The differential analyzer ( English differential analyzer ) was an electro-mechanical analog computer , the number of differential equations could handle simultaneously. The output took place by means of automatically printed diagrams. It was developed between 1928 and 1932 at the Massachusetts Institute of Technology (MIT) under the direction of Vannevar Bush and HL Hazen.

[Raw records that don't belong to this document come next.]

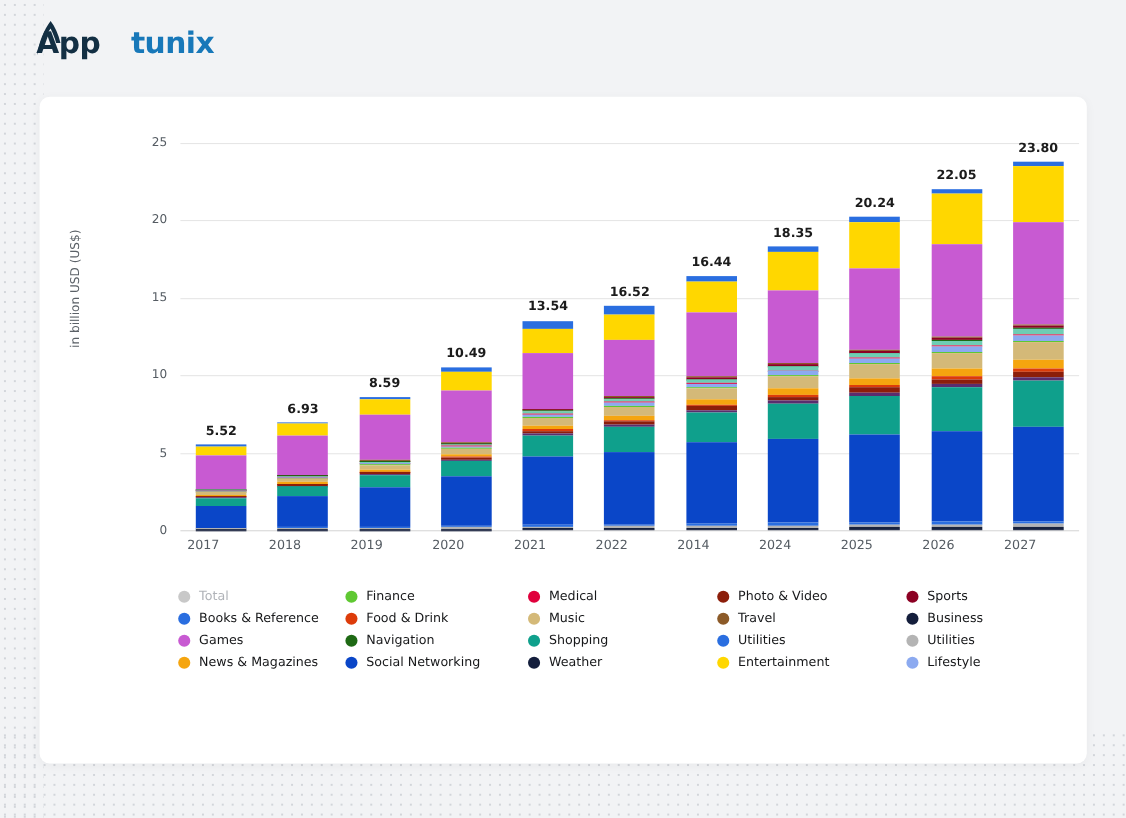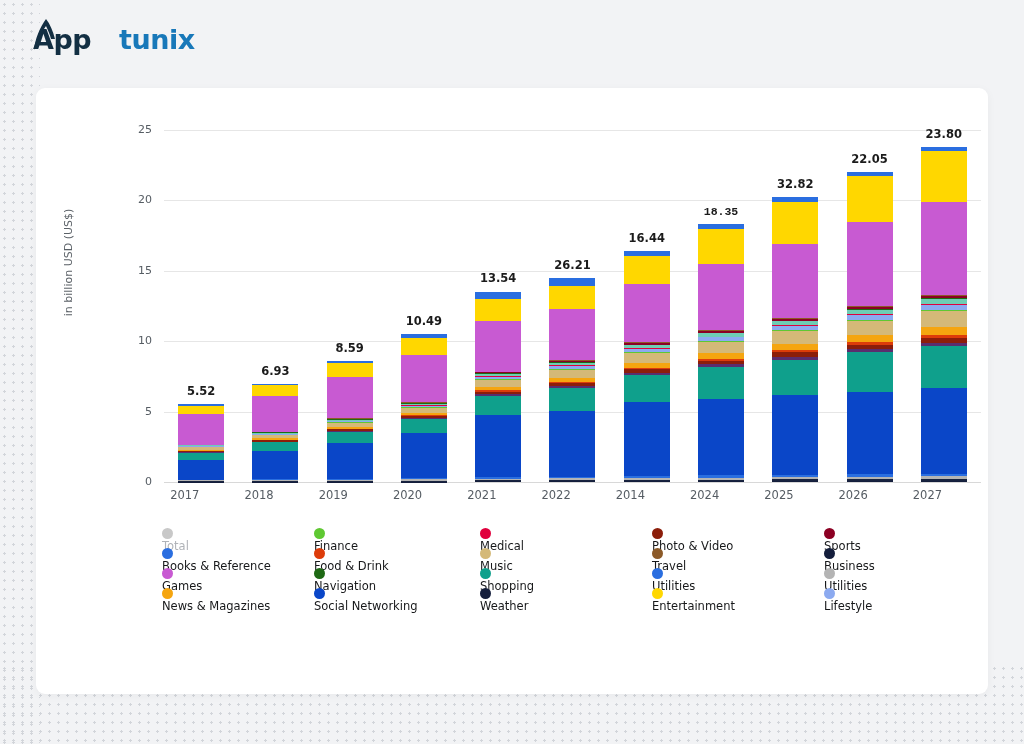--- a/index.html
+++ b/index.html
@@ -105,23 +105,23 @@
   }
   #legend {
     position: absolute;
     left: 126px; top: 440px;
     width: 800px;
     display: grid;
     grid-template-columns: 152px 166px 172px 172px 150px;
     row-gap: 0px;
   }
   .legend-item {
-    display: flex; align-items: flex-start;
+    display: flex; align-items: flex-end;
     height: 20px;
-    font-size: 11.5px; color: #17181a; flex-direction: column;
+    font-size: 11.5px; color: #17181a;
   }
   .legend-item.muted { color: #b0b3b8; }
   .legend-dot {
     width: 11px; height: 11px; border-radius: 50%;
     margin-right: 8px; flex: 0 0 auto;
   }
 </style>
 </head>
 <body>
 
@@ -285,21 +285,21 @@
             <div class="seg" title="Health &amp; Fitness" style="background: rgb(110, 205, 180); height: 1.11607%;"></div>
             <div class="seg" title="Navigation" style="background: rgb(30, 105, 20); height: 0.297619%;"></div>
             <div class="seg" title="Sports" style="background: rgb(140, 0, 35); height: 0.520833%;"></div>
             <div class="seg" title="Travel" style="background: rgb(140, 90, 40); height: 0.372024%;"></div>
             <div class="seg" title="Games" style="background: rgb(200, 90, 210); height: 26.7857%;"></div>
             <div class="seg" title="Entertainment" style="background: rgb(255, 215, 0); height: 11.1607%;"></div>
             <div class="seg" title="Utilities" style="background: rgb(42, 110, 224); height: 4.09226%;"></div>
           </div>
         </div>
         <div class="bar-col">
-          <div class="bar-total" style="bottom: 209.878px;">26.21</div>
+          <div class="bar-total" style="bottom: 209.878px;">16.52</div>
           <div class="bar-stack" style="height: 203.878px;">
             <div class="seg" title="Weather" style="background: rgb(20, 30, 60); height: 0.274348%;"></div>
             <div class="seg" title="Business" style="background: rgb(24, 35, 63); height: 0.685871%;"></div>
             <div class="seg" title="Education" style="background: rgb(180, 180, 180); height: 0.823045%;"></div>
             <div class="seg" title="Books &amp; Reference" style="background: rgb(42, 110, 224); height: 0.891632%;"></div>
             <div class="seg" title="Social Networking" style="background: rgb(10, 70, 200); height: 32.3731%;"></div>
             <div class="seg" title="Shopping" style="background: rgb(15, 160, 140); height: 10.9739%;"></div>
             <div class="seg" title="Productivity" style="background: rgb(90, 45, 110); height: 1.02881%;"></div>
             <div class="seg" title="Photo &amp; Video" style="background: rgb(140, 30, 10); height: 1.44033%;"></div>
             <div class="seg" title="Food &amp; Drink" style="background: rgb(221, 60, 10); height: 0.685871%;"></div>
@@ -337,21 +337,21 @@
             <div class="seg" title="Health &amp; Fitness" style="background: rgb(110, 205, 180); height: 1.27737%;"></div>
             <div class="seg" title="Navigation" style="background: rgb(30, 105, 20); height: 0.304136%;"></div>
             <div class="seg" title="Sports" style="background: rgb(140, 0, 35); height: 0.547445%;"></div>
             <div class="seg" title="Travel" style="background: rgb(140, 90, 40); height: 0.425791%;"></div>
             <div class="seg" title="Games" style="background: rgb(200, 90, 210); height: 25.2433%;"></div>
             <div class="seg" title="Entertainment" style="background: rgb(255, 215, 0); height: 12.1655%;"></div>
             <div class="seg" title="Utilities" style="background: rgb(42, 110, 224); height: 2.18978%;"></div>
           </div>
         </div>
         <div class="bar-col">
-          <div class="bar-total" style="bottom: 264.368px; font-family: Liberation Mono, monospace;">18.35</div>
+          <div class="bar-total" style="bottom: 264.368px;">18.35</div>
           <div class="bar-stack" style="height: 258.368px;">
             <div class="seg" title="Weather" style="background: rgb(20, 30, 60); height: 0.271003%;"></div>
             <div class="seg" title="Business" style="background: rgb(24, 35, 63); height: 0.650407%;"></div>
             <div class="seg" title="Education" style="background: rgb(180, 180, 180); height: 0.813008%;"></div>
             <div class="seg" title="Books &amp; Reference" style="background: rgb(42, 110, 224); height: 0.867209%;"></div>
             <div class="seg" title="Social Networking" style="background: rgb(10, 70, 200); height: 29.7019%;"></div>
             <div class="seg" title="Shopping" style="background: rgb(15, 160, 140); height: 12.1951%;"></div>
             <div class="seg" title="Productivity" style="background: rgb(90, 45, 110); height: 1.02981%;"></div>
             <div class="seg" title="Photo &amp; Video" style="background: rgb(140, 30, 10); height: 1.46341%;"></div>
             <div class="seg" title="Food &amp; Drink" style="background: rgb(221, 60, 10); height: 0.704607%;"></div>
@@ -363,21 +363,21 @@
             <div class="seg" title="Health &amp; Fitness" style="background: rgb(110, 205, 180); height: 1.35501%;"></div>
             <div class="seg" title="Navigation" style="background: rgb(30, 105, 20); height: 0.271003%;"></div>
             <div class="seg" title="Sports" style="background: rgb(140, 0, 35); height: 0.542005%;"></div>
             <div class="seg" title="Travel" style="background: rgb(140, 90, 40); height: 0.379404%;"></div>
             <div class="seg" title="Games" style="background: rgb(200, 90, 210); height: 25.4743%;"></div>
             <div class="seg" title="Entertainment" style="background: rgb(255, 215, 0); height: 13.5501%;"></div>
             <div class="seg" title="Utilities" style="background: rgb(42, 110, 224); height: 2.16802%;"></div>
           </div>
         </div>
         <div class="bar-col">
-          <div class="bar-total" style="bottom: 290.979px;">32.82</div>
+          <div class="bar-total" style="bottom: 290.979px;">20.24</div>
           <div class="bar-stack" style="height: 284.979px;">
             <div class="seg" title="Weather" style="background: rgb(20, 30, 60); height: 0.294118%;"></div>
             <div class="seg" title="Business" style="background: rgb(24, 35, 63); height: 0.637255%;"></div>
             <div class="seg" title="Education" style="background: rgb(180, 180, 180); height: 0.784314%;"></div>
             <div class="seg" title="Books &amp; Reference" style="background: rgb(42, 110, 224); height: 0.833333%;"></div>
             <div class="seg" title="Social Networking" style="background: rgb(10, 70, 200); height: 27.9412%;"></div>
             <div class="seg" title="Shopping" style="background: rgb(15, 160, 140); height: 12.5%;"></div>
             <div class="seg" title="Productivity" style="background: rgb(90, 45, 110); height: 1.02941%;"></div>
             <div class="seg" title="Photo &amp; Video" style="background: rgb(140, 30, 10); height: 1.47059%;"></div>
             <div class="seg" title="Food &amp; Drink" style="background: rgb(221, 60, 10); height: 0.735294%;"></div>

So-called digital differential analyzers (DDAs) were later developed, which temporarily stored the numbers in registers . They represent a transition step between analog calculating machines and digital computers. In analogy to this, certain simple algorithms for rasterizing lines are also called DDA in computer graphics .

See also

literature

  • RE Sprague: Technical Developments: Fundamental Concepts of the Digital Differential Analyzer Method of Computation. In: Mathematical Tables and Other Aids to Computation 6, No. 37, ISSN  0891-6837 , 1952, pp. 41-49.
  • Andreas Brennecke: Physical analogies and number calculating machines - From mechanical calculating devices to integration systems and program-controlled machines. Proceedings of the 1st symposium on the “Development of Computing Technology” from September 15 to 17, 2000 at the Institute for Mathematics and Computer Science at the Ernst-Moritz-Arndt University of Greifswald , pp. 89–111 ( online ).
  • Patent US4106100 : Digital differential analyzer. Published August 8, 1978 , Applicants: Hitachi , Inventors: Kunihiro Okada, Yoshiharu Itatsuda, Takeyuki Endoh, Shigeru Yabuuchi, Norio Yokozawa.